The experience and opportunity to run the Outreach Programme has taught me an overwhelming amount, not just that healthcare managers are notoriously busy and hard to pin down such that you need to be extremely focused and clear if you’re suggesting a new service for them or not just that funding for art projects is highly competitive and hard to come by, and not even just that the third sector often finds itself fighting to survive amidst a hub of large scale public and private organisations who are often too short on time and money to recognise the work we are doing. Much more importantly I’ve come to realise that what we’re doing does matter, that what we are doing can make a significant difference to the lives of individuals and that a focused team of four with a passion for our cause can punch significantly above our weight to deliver both professional and valuable services to the masses! Meanwhile, I like to think I’ve left a bit of an Occupational Therapy footprint as a trained OT myself and kick-started the Outreach Programme enough to sustain over years to come.

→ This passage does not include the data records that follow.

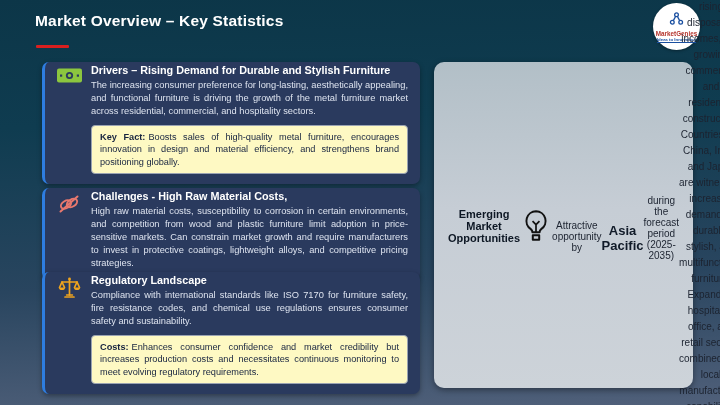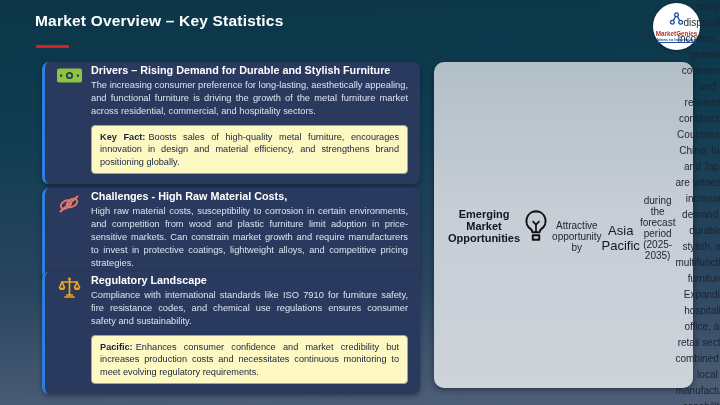"Asia Pacific" .panel-region { font-weight: normal -> bold }
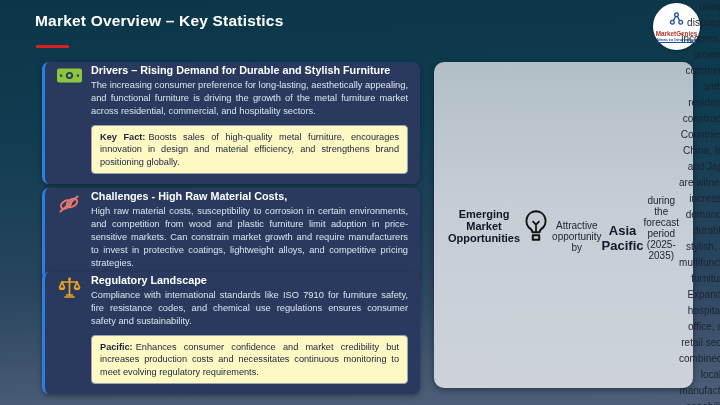"Compliance with international standards" p.card-body { text: 7910 -> 7170 }
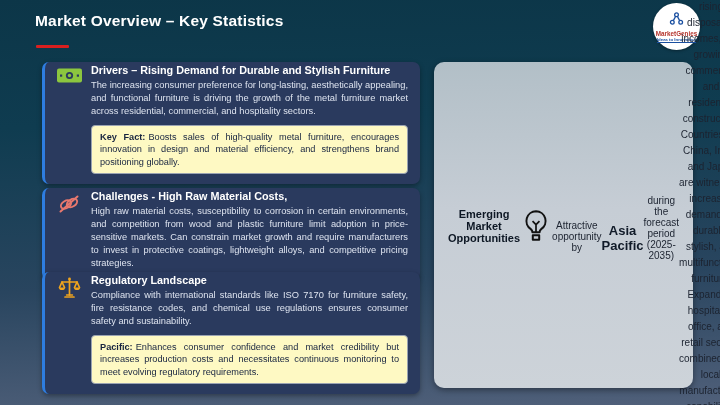"Pacific:" span.hl-label { text: Pacific -> Costs }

Artwork created at St Crispin's Special School in a workshop run by artist Leo du Feu
I will certainly take with me great memories of a wonderful staff team (David, Margaret and Enita – I will miss you and hope to pop in for tea and cake occasionally!), a wide array of fun events and vibrant exhibitions we have run (only made possible with the support of so many volunteers and interns over the years – thank you, all of you), inspirational artists who have been stalwarts of the Outreach Programme (you know who you are) and heart-warming encounters with our workshop participants (many of whose inspirational artworks are engrained in my mind). Above all, I will take with me a deep rooted understanding of how art has the potential to transform health and wellbeing and a lifelong commitment to ‘fly the flag’ for arts and health projects.
In October, I’m off to Nepal for nine weeks on a mini career break/adventure, returning swiftly after a fantastic trek there in the mountains earlier in the year. Who knows what’s in store for me on my return, or even what’s in store for the Nepalese on my arrival there (!), however, I do know that it’s been a memorable five years with Art in Healthcare and I will certainly be keeping up my own creativity for years to come to help me stay healthy and well.
Nepal, here I come!
Nb Images used have been selected from our archive as representative of particularly memorable outputs of the Outreach Programme with great difficulty! So many to choose from… With thanks to all artists and photographers responsible.